In this 3-part series of blogs I want to share (and encourage you to share) some war stories regarding mistakes I have been involved in as an architect.
Part 1 was about an error that generated a large Change Order. Part 2 (this one) is about a project with a bad contract. Part 3 is “The case of the inexistent contract.”
I inherited a certain school project when a colleague left the firm we worked for. It was also worth millions of dollars. The School District’s program included a wish list with numerous renovations, a new gym, and a few other improvements to their facilities. The Construction Manager was not confident the budget could accommodate all of this, so we were instructed to design the gym as an “Alternate.” Non-architect readers should think of an Alternate as an item in a restaurant menu. You know how much you can spend and, while disappointing, you may realize you can’t afford to order dessert.
Bid results came in, and indeed were over budget.
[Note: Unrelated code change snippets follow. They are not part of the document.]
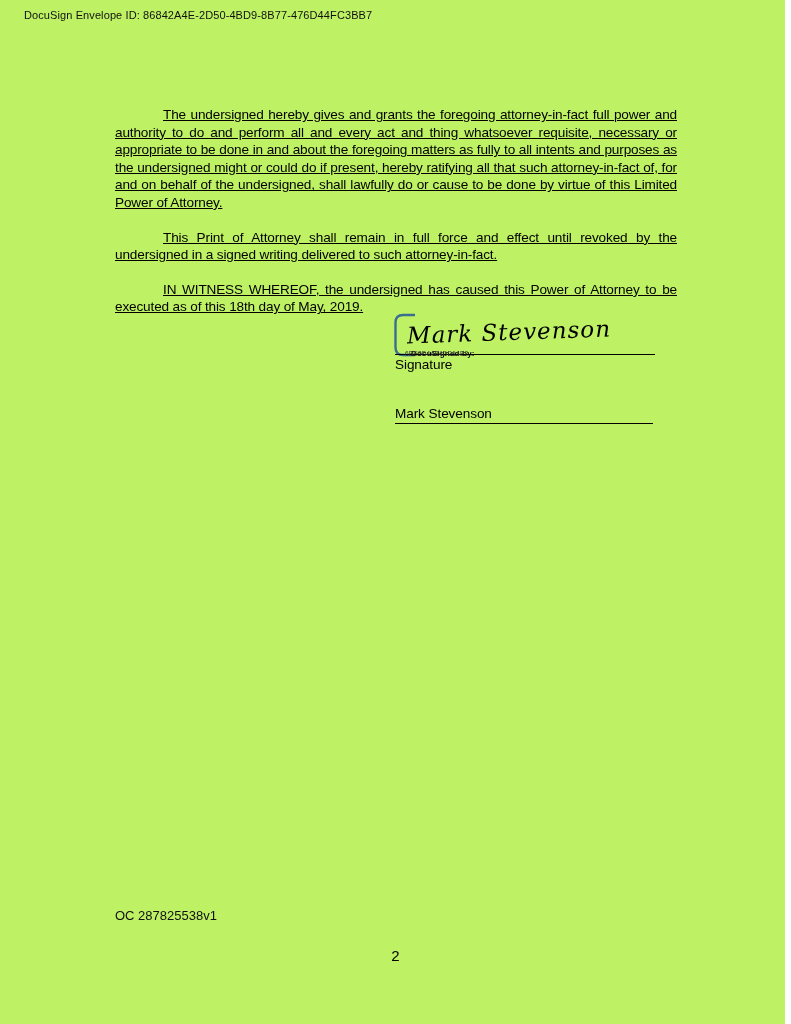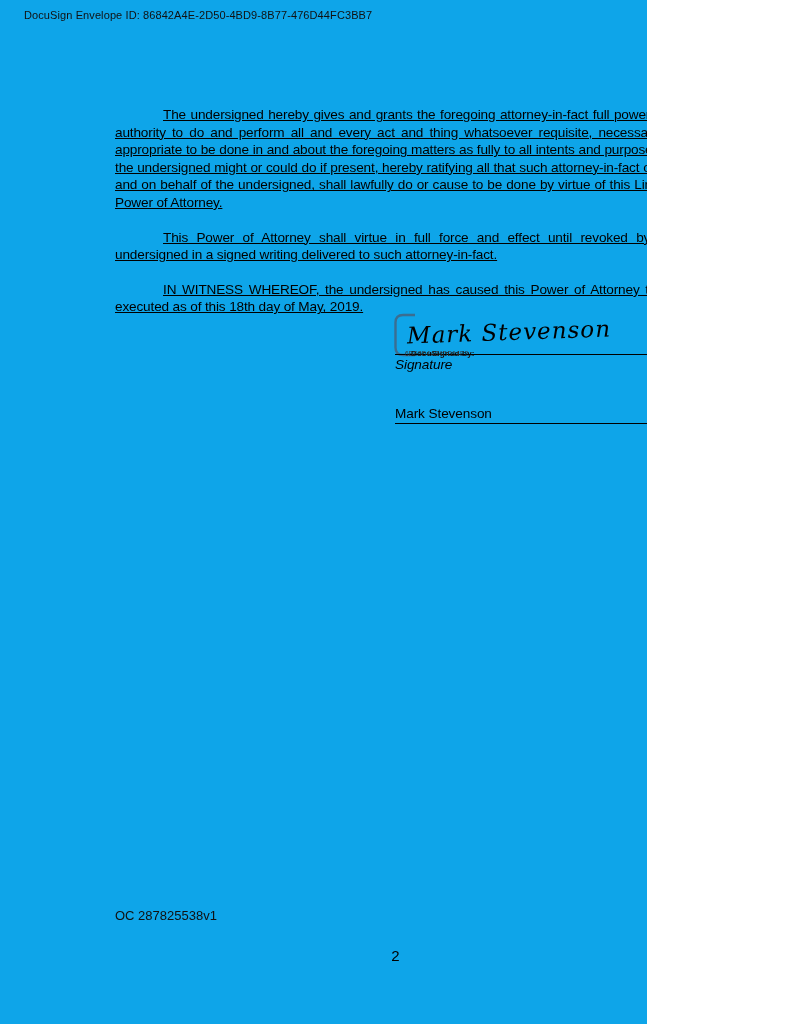--- a/index.html
+++ b/index.html
@@ -2,23 +2,23 @@
 <html><head>
 <meta charset="utf-8">
 <style>
   html, body {
     margin: 0;
     padding: 0;
     background: #ffffff;
   }
   .page {
     position: relative;
-    width: 647px;
+    width: 785px;
     height: 1024px;
-    background: #0ea5e9;
+    background: #bef264;
     font-family: "Liberation Sans", sans-serif;
     color: #000000;
     overflow: hidden;
   }
   .envelope-id {
     position: absolute;
     left: 24px;
     top: 9px;
     font-size: 11px;
     letter-spacing: 0.1px;
@@ -88,21 +88,20 @@
     top: -4px;
     font-size: 6.5px;
     letter-spacing: 0.2px;
     color: #333333;
     white-space: nowrap;
   }
   .sig-label {
     margin-top: 2px;
     font-size: 13.6px;
     letter-spacing: -0.1px;
-    font-style: italic;
   }
   .print-block {
     position: absolute;
     left: 395px;
     top: 406px;
     width: 258px;
   }
   .print-name {
     font-size: 13.6px;
     letter-spacing: -0.1px;
@@ -132,21 +131,21 @@
 </style>
 </head>
 <body>
 
 <div class="page">
 
   <div class="envelope-id">DocuSign Envelope ID: 86842A4E-2D50-4BD9-8B77-476D44FC3BB7</div>
 
   <div class="doc-body">
     <p>The undersigned hereby gives and grants the foregoing attorney-in-fact full power and authority to do and perform all and every act and thing whatsoever requisite, necessary or appropriate to be done in and about the foregoing matters as fully to all intents and purposes as the undersigned might or could do if present, hereby ratifying all that such attorney-in-fact of, for and on behalf of the undersigned, shall lawfully do or cause to be done by virtue of this Limited Power of Attorney.</p>
-    <p>This Power of Attorney shall virtue in full force and effect until revoked by the undersigned in a signed writing delivered to such attorney-in-fact.</p>
+    <p>This Print of Attorney shall remain in full force and effect until revoked by the undersigned in a signed writing delivered to such attorney-in-fact.</p>
     <p>IN WITNESS WHEREOF, the undersigned has caused this Power of Attorney to be executed as of this 18th day of May, 2019.</p>
   </div>
 
   <div class="sig-section">
     <div class="ds-stamp">
       <svg class="ds-bracket" width="24" height="46" viewBox="0 0 24 46">
         <path d="M23 3 H11 Q3.5 3 3.5 10.5 V35.5 Q3.5 43 11 43 H23" fill="none" stroke-width="2.4" stroke="#3b6e91"></path>
       </svg>
       <div class="ds-by">DocuSigned by:</div>
       <div class="ds-script">Mark Stevenson</div>

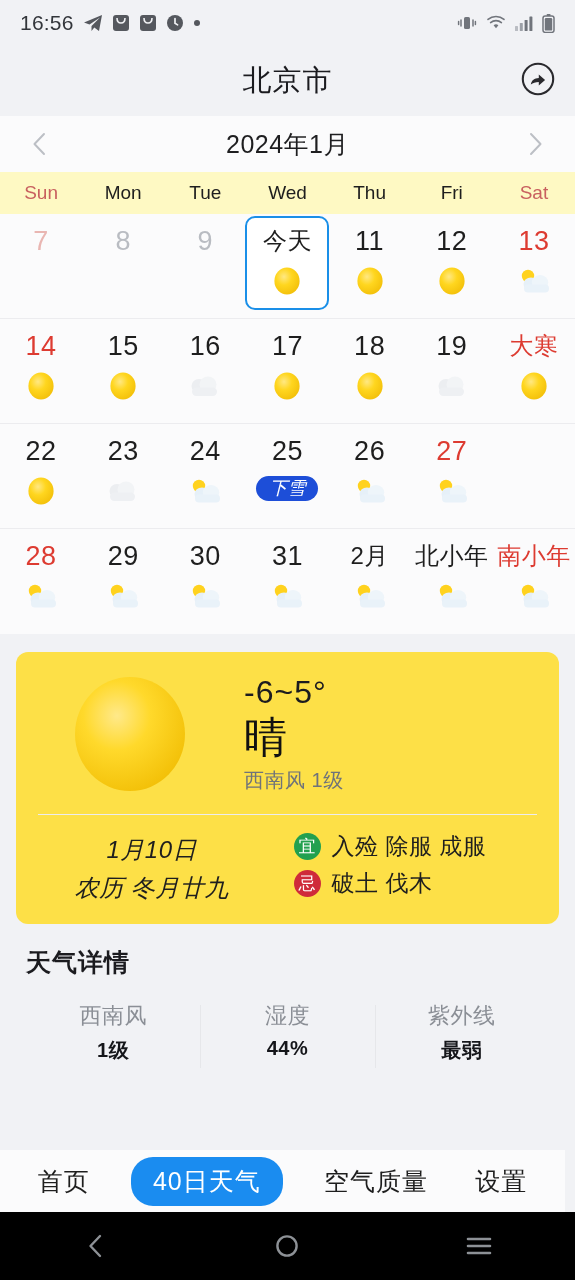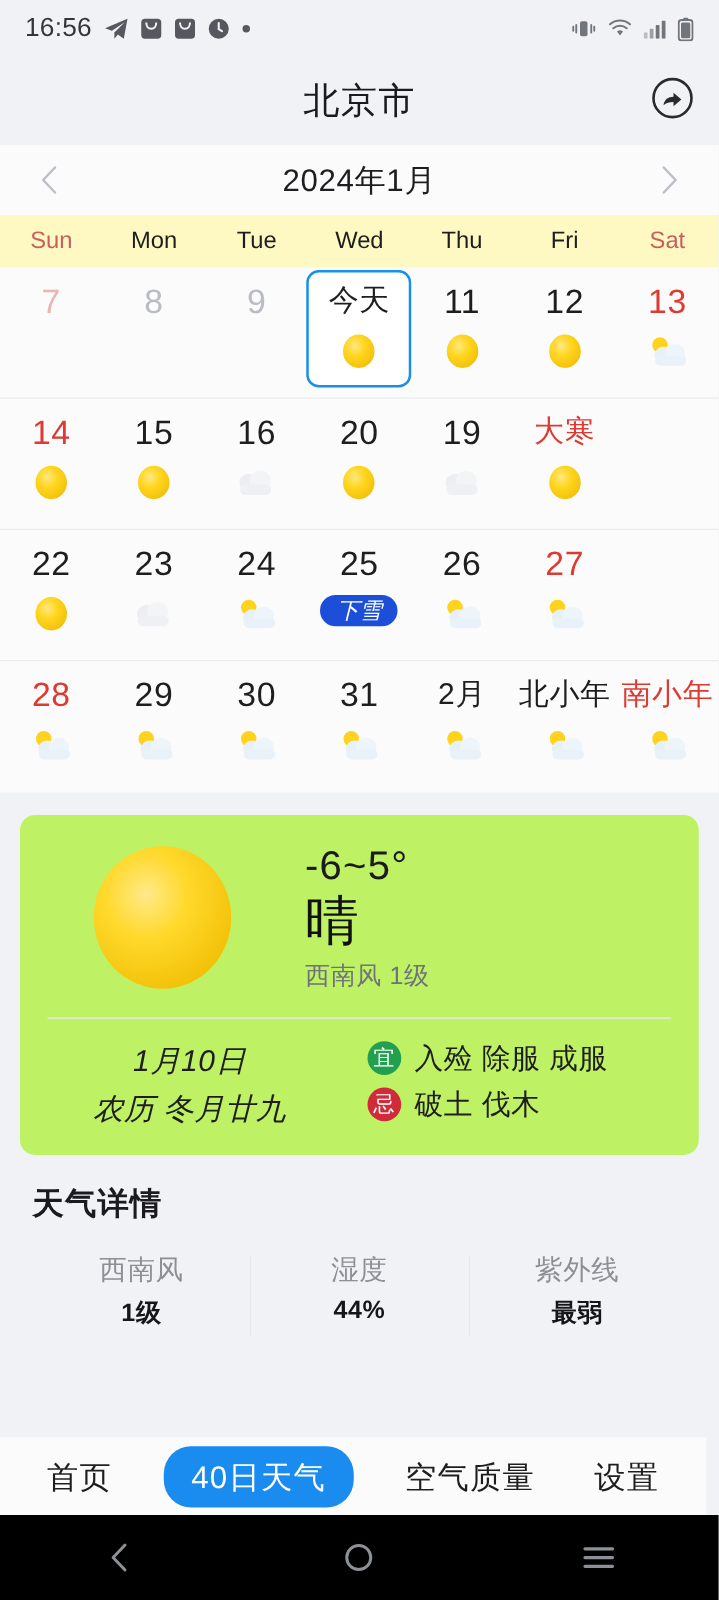--- a/index.html
+++ b/index.html
@@ -72,21 +72,21 @@
   }
   .cell.today .dnum,.cell.today .wicon{ position:relative; z-index:1; }
   .snow-badge{
     background:#1d4ed8; color:#fff; font-size:18px;
     padding:3px 13px 4px; border-radius:14px; line-height:1;
     margin-top:8px; white-space:nowrap;font-style:italic;
   }
 
   
   .cardwrap{ padding:18px 16px 0; }
-  .card{ background:#bef264; border-radius:12px; overflow:hidden; }
+  .card{ background:#fde047; border-radius:12px; overflow:hidden; }
   .card-top{ display:flex; align-items:center; padding:22px 0 20px; }
   .sun-big{ width:228px; display:flex; justify-content:center; }
   .wx-info{ display:flex; flex-direction:column; }
   .wx-temp{ font-size:32px; color:#1b1b1f; letter-spacing:1px; }
   .wx-cond{ font-size:43px; color:#111; line-height:1.22; letter-spacing:1px; }
   .wx-wind{ font-size:20px; color:#6f737a; margin-top:4px; letter-spacing:.5px; }
   .card-div{ height:1px; background:#ececef; margin:0 22px; }
   .card-bot{ display:flex; padding:16px 0 18px; }
   .cb-left{ width:50%; text-align:center;font-style:italic; }
   .cb-left div{ font-size:24px; color:#1e1e1e; line-height:1.55; letter-spacing:.5px; }
@@ -333,21 +333,36 @@
           <span class="dnum">16</span>
           <span class="wicon">
             <svg width="34" height="26" viewBox="0 0 34 26">
               <ellipse cx="11" cy="13" rx="7.5" ry="7" fill="#eceef1"></ellipse>
               <ellipse cx="20" cy="11.5" rx="8.5" ry="8" fill="#f2f4f6"></ellipse>
               <rect x="4" y="14.5" width="25" height="8.5" rx="4.2" fill="#eef0f3"></rect>
             </svg>
           </span>
         </div>
         <div class="cell">
-          <span class="dnum">20</span>
+          <span class="dnum">17</span>
+          <span class="wicon">
+            <svg width="30" height="30" viewBox="0 0 30 30">
+              <defs>
+                <radialGradient id="s6" cx="38%" cy="34%" r="70%">
+                  <stop offset="0%" stop-color="#ffe883"></stop>
+                  <stop offset="45%" stop-color="#ffd61f"></stop>
+                  <stop offset="100%" stop-color="#f3c00a"></stop>
+                </radialGradient>
+              </defs>
+              <ellipse cx="15" cy="15" rx="12.6" ry="13.4" fill="url(#s6)"></ellipse>
+            </svg>
+          </span>
+        </div>
+        <div class="cell">
+          <span class="dnum">18</span>
           <span class="wicon">
             <svg width="30" height="30" viewBox="0 0 30 30">
               <defs>
                 <radialGradient id="s7" cx="38%" cy="34%" r="70%">
                   <stop offset="0%" stop-color="#ffe883"></stop>
                   <stop offset="45%" stop-color="#ffd61f"></stop>
                   <stop offset="100%" stop-color="#f3c00a"></stop>
                 </radialGradient>
               </defs>
               <ellipse cx="15" cy="15" rx="12.6" ry="13.4" fill="url(#s7)"></ellipse>

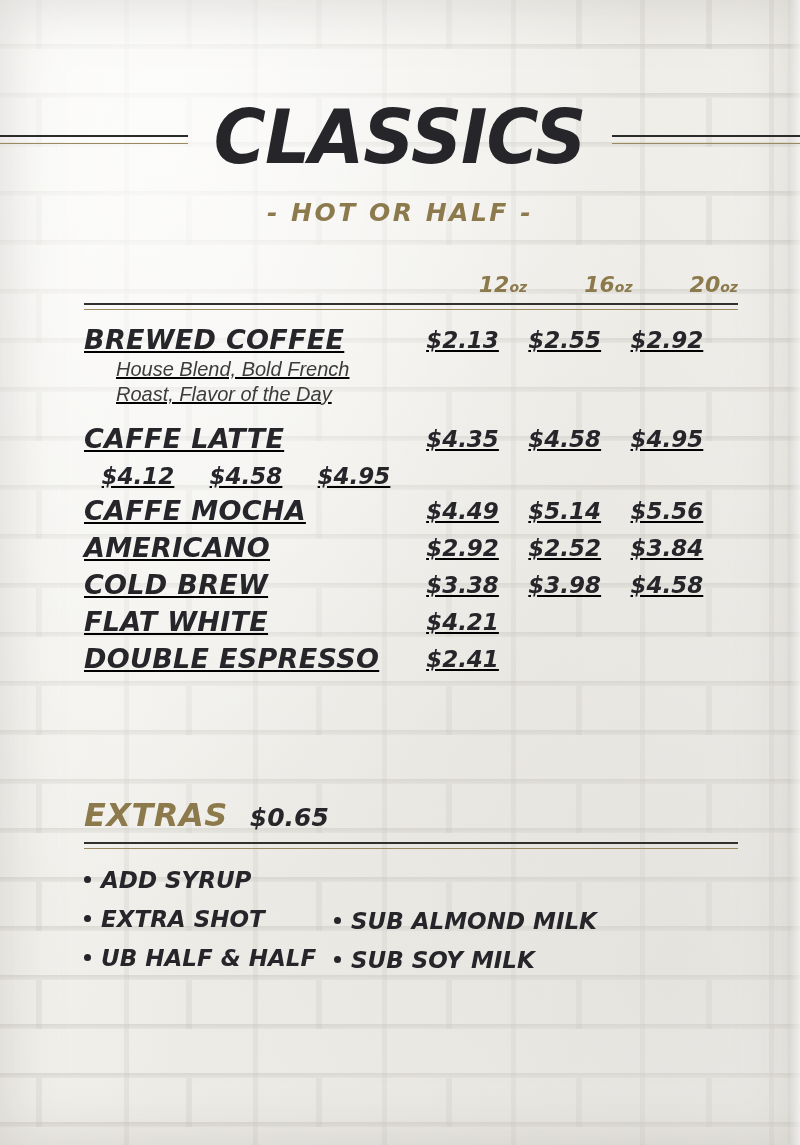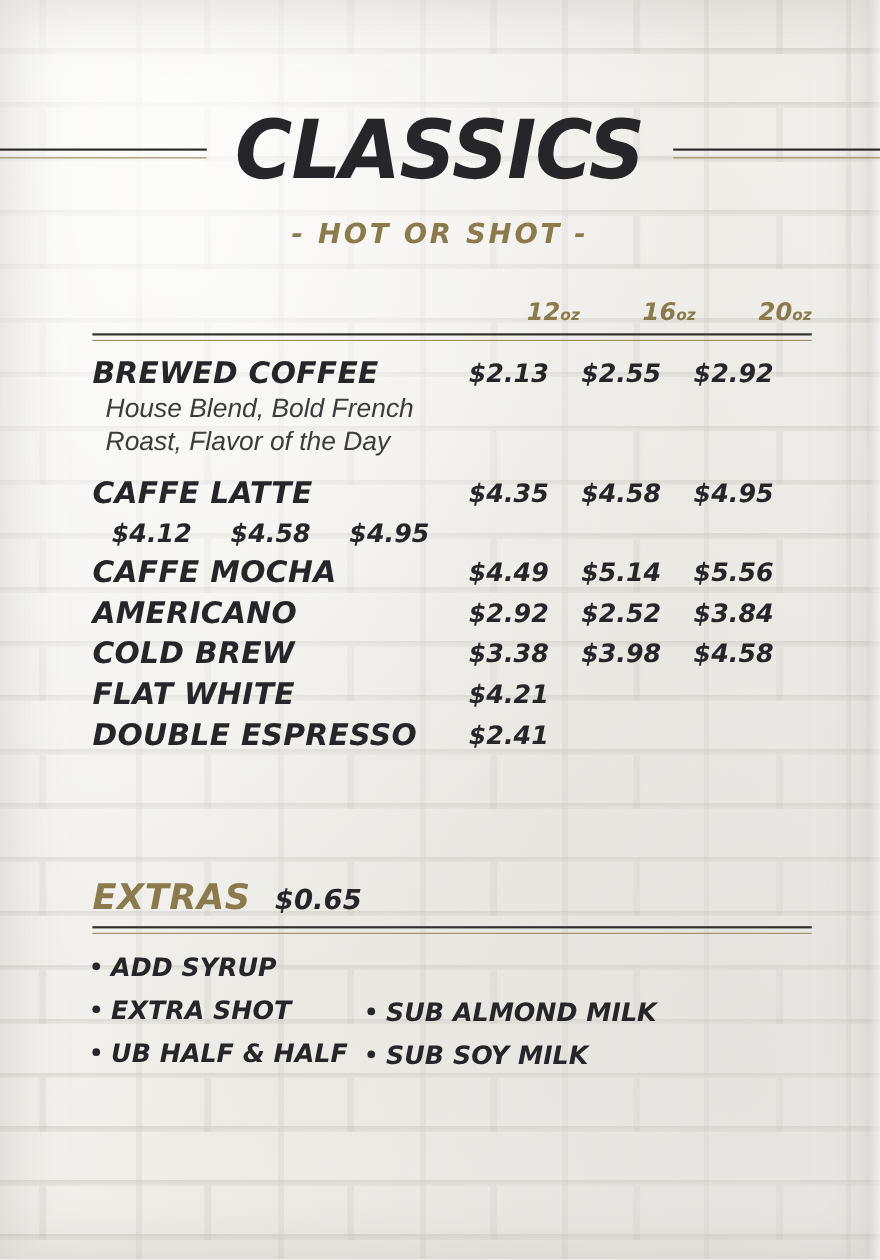--- a/index.html
+++ b/index.html
@@ -175,45 +175,46 @@
     margin: 6px 62px 0 84px;
     border-top: 2px solid #30302f;
     border-bottom: 1px solid #9b8a5f;
     height: 4px;
   }
 
   .rows {
     margin-top: 14px;
     padding-left: 84px;
     padding-right: 82px;
+    text-decoration: underline;
   }
   .menu-row {
     display: flex;
     align-items: flex-start;
     margin-bottom: 6px;
   }
   .row-name-wrap { width: 346px; }
   .row-name {
     font-family: "DejaVu Sans", sans-serif;
     font-weight: bold;
     font-style: italic;
     font-size: 27px;
     color: #26262a;
     letter-spacing: 0.3px;
     line-height: 1.15;
     white-space: nowrap;
   }
   .row-desc {
     font-family: "Liberation Sans", sans-serif;
     font-style: italic;
-    font-size: 24px;
+    font-size: 20px;
     color: #3c3c3c;
     line-height: 1.25;
     margin-top: 2px;
-    margin-left: 12px;
+    margin-left: 32px;
     max-width: 290px;
   }
   .price {
     width: 108px;
     text-align: center;
     font-family: "DejaVu Sans", sans-serif;
     font-weight: bold;
     font-style: italic;
     font-size: 23px;
     color: #26262a;
@@ -292,21 +293,21 @@
   <div class="edge-shadow"></div>
   <div class="right-strip"></div>
 
   <div class="content">
 
     <div class="title-row">
       <div class="rule left"></div>
       <div class="menu-title">CLASSICS</div>
       <div class="rule right"></div>
     </div>
-    <div class="subtitle">- HOT OR SHOT -</div>
+    <div class="subtitle">- HOT OR HALF -</div>
 
     <div class="menu-table">
 
       <div class="col-head-row">
         <div class="head-spacer"></div>
         <div class="col-head">
           <span>12</span><span class="oz">oz</span>
         </div>
         <div class="col-head">
           <span>16</span><span class="oz">oz</span>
The client had to decline the Alternate (no gym), reducing the cost by millions.
It was after the bid opening that we discovered our fee as architects was not for a specific lump sum, but for a “percentage of construction cost.” So, while we had done all the work of designing the gym, we didn’t get paid for it. In other words, it was the “low bidder” who ended up determining how much we would be paid.
Often, architects ask colleagues for help calculating how much we should charge for a project. Something like “5% of construction cost for new and 7% for renovations.” While this method may be convenient, it should only be used to determine the actual fee to be quoted in the actual contract. Let’s be careful.